No dia 15 de novembro, data marcada para a posse, assume o cargo interinamente o vice-presidente eleito, na época votava-se para ambos os cargos, o mineiro Delfim Moreira. Nas novas eleições, realizadas em 13 de abril daquele ano, saiu vitorioso o paraibano Epitácio Pessoa, apoiado pelo PRM. Detalhe curioso é que Epitácio Pessoa venceu o pleito, contra o jurista baiano Ruy Barbosa, estando fora do Brasil, chefiando a delegação brasileira na Conferência de Paz de Versalhes, na França. Ele só voltou ao país um mês antes da posse, ocorrida no dia 28 de julho...

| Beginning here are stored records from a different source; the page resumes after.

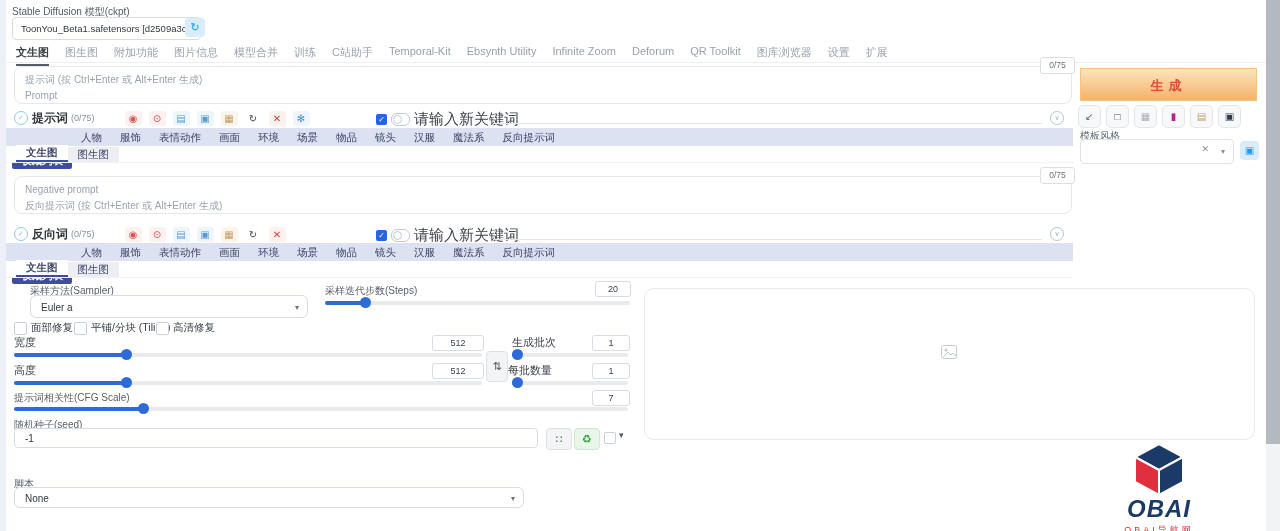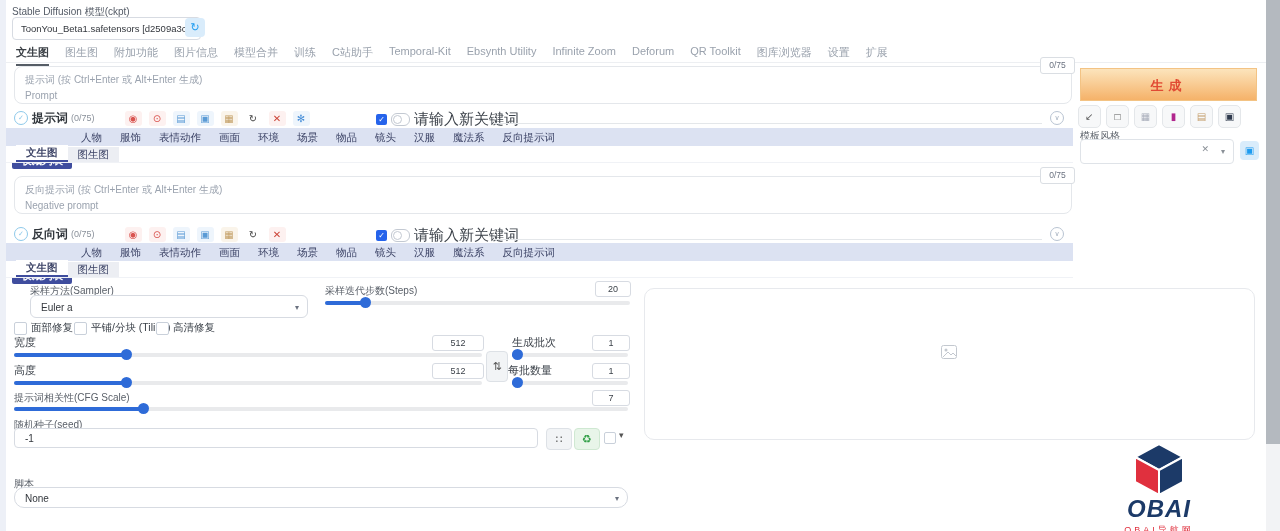"反向提示词 (按 Ctrl+Enter 或 Alt+Enter" div { order: before "Negative prompt" -> after "Negative prompt" }
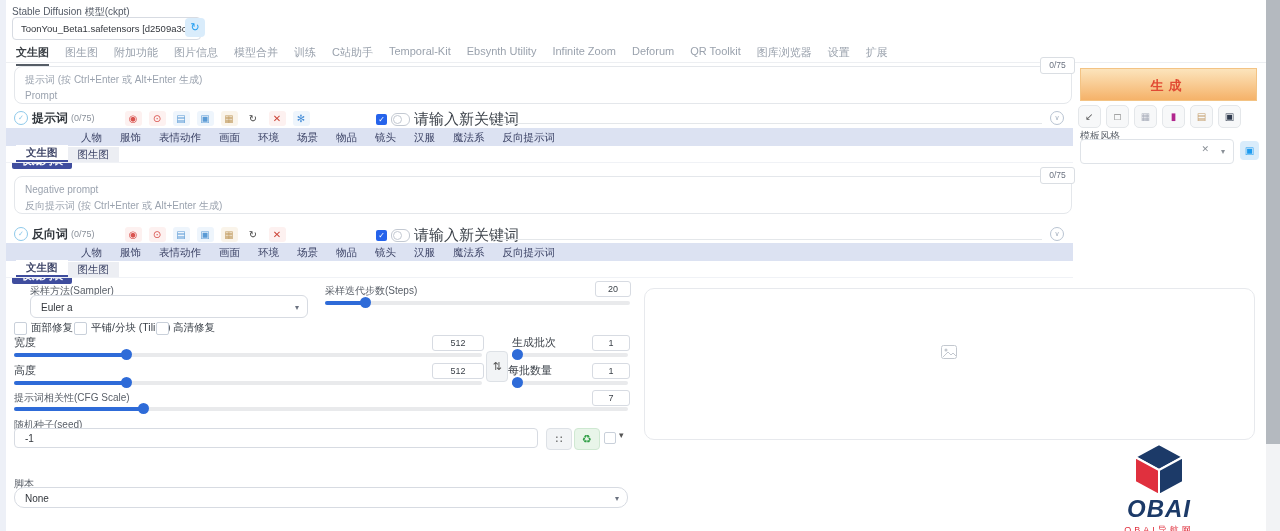"None" div.abs { border-radius: 10px -> none; width: 614px -> 510px }
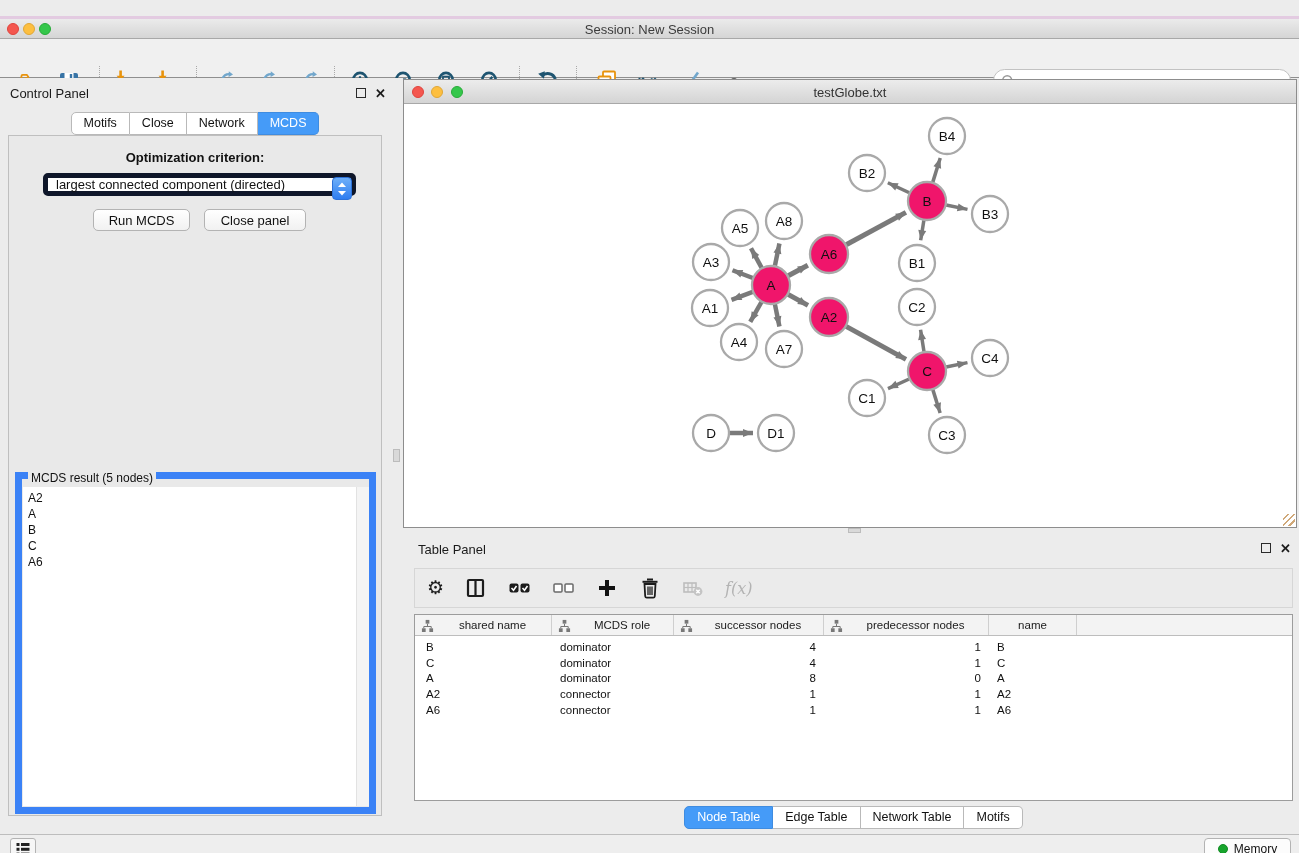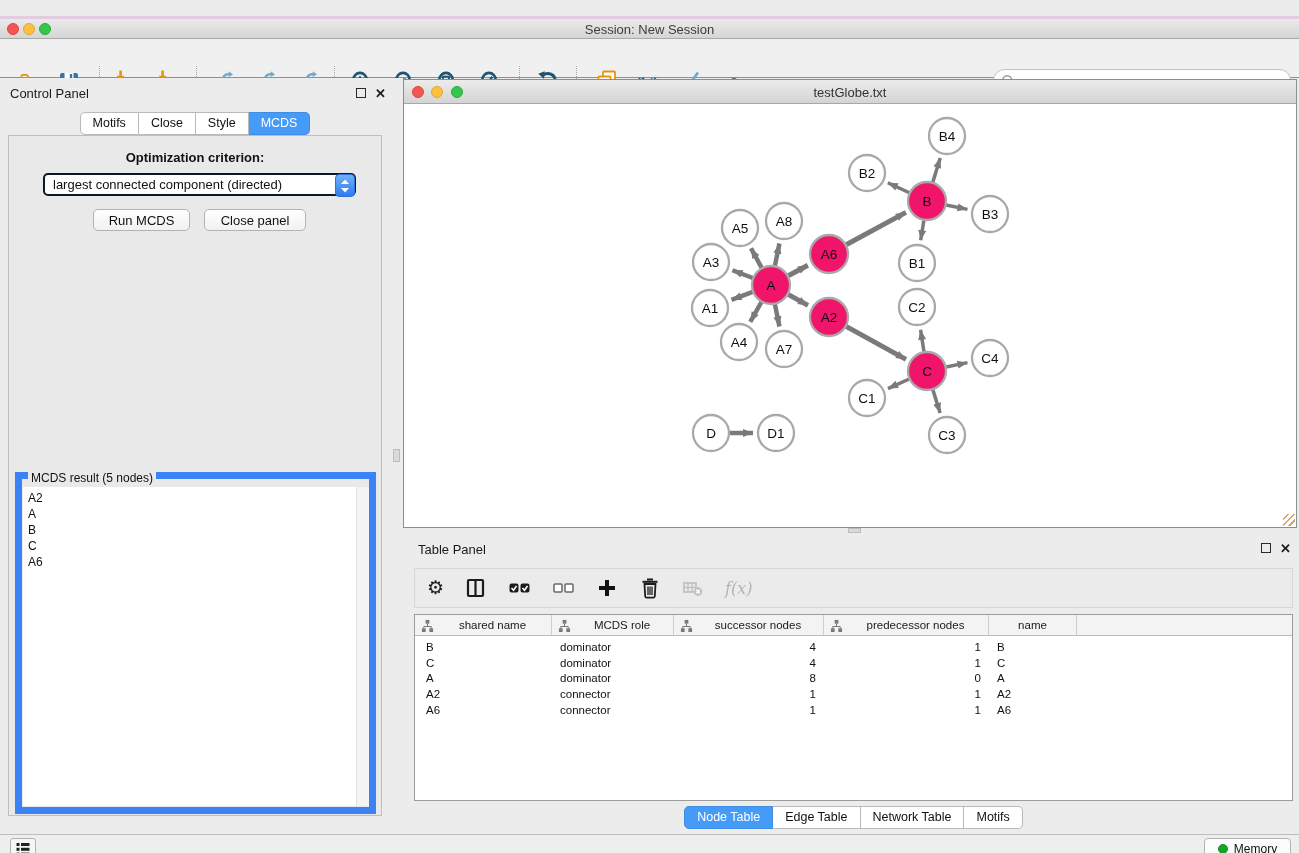"Style" span.seg { text: Style -> Network }
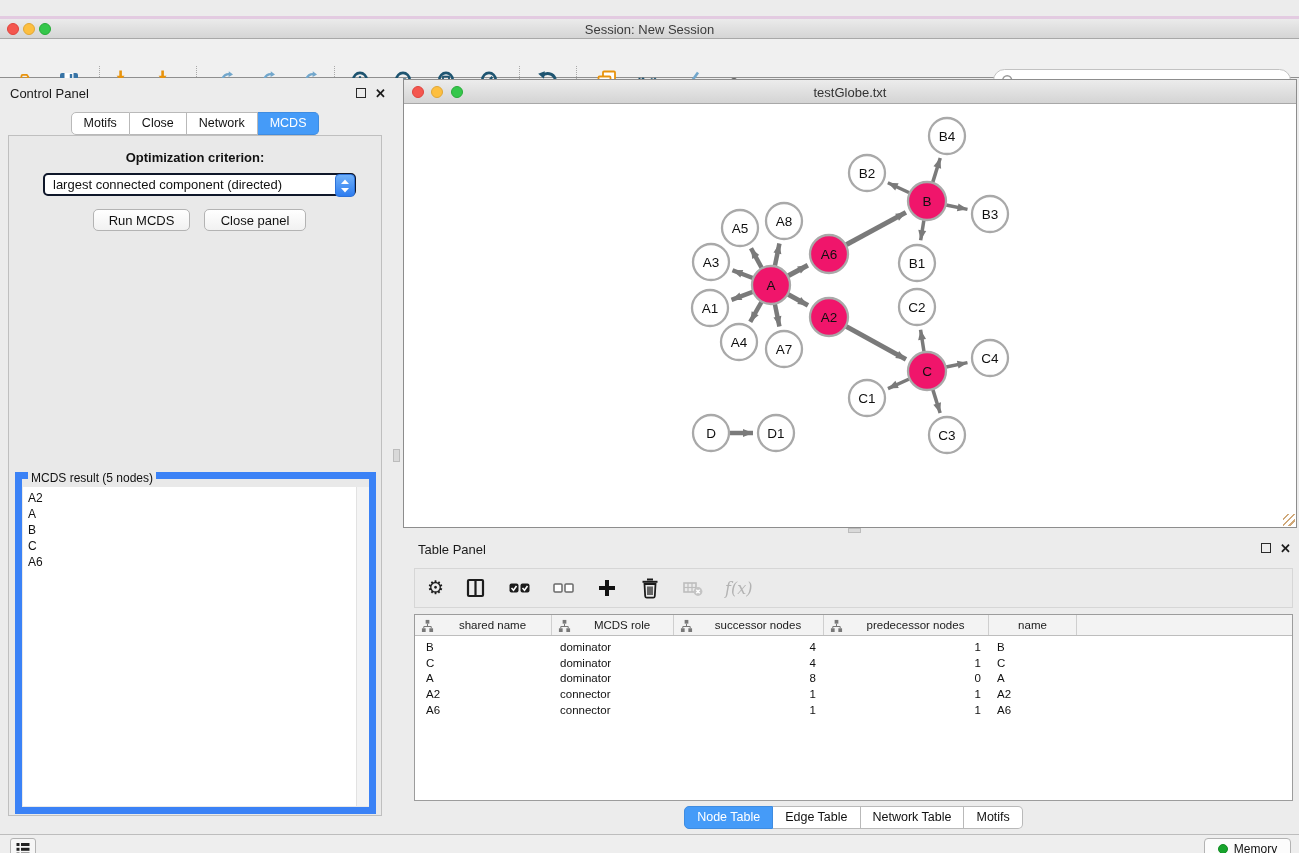"largest connected component (directed)" .select { border: 2px solid #0f172a -> 5px solid #0f172a }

O fim da I Guerra Mundial, ocorrido em 11 de novembro de 1918, deixou como saldo, após quatro anos de batalhas, cerca de nove milhões de mortos, entre civis e militares, o mapa-múndi redesenhado, o surgimento de uma nova potência, os Estados Unidos, e problemas econômicos e políticos não resolvidos, que iriam desencadear a Grande Depressão da década de 1930 e provocar o reinício dos conflitos que redundariam na II Guerra Mundial, apenas 21 anos depois. Com um novo e fundamental componente: o aparecimento das ideologias totalitárias, o fascismo, o nazismo e o stalinismo.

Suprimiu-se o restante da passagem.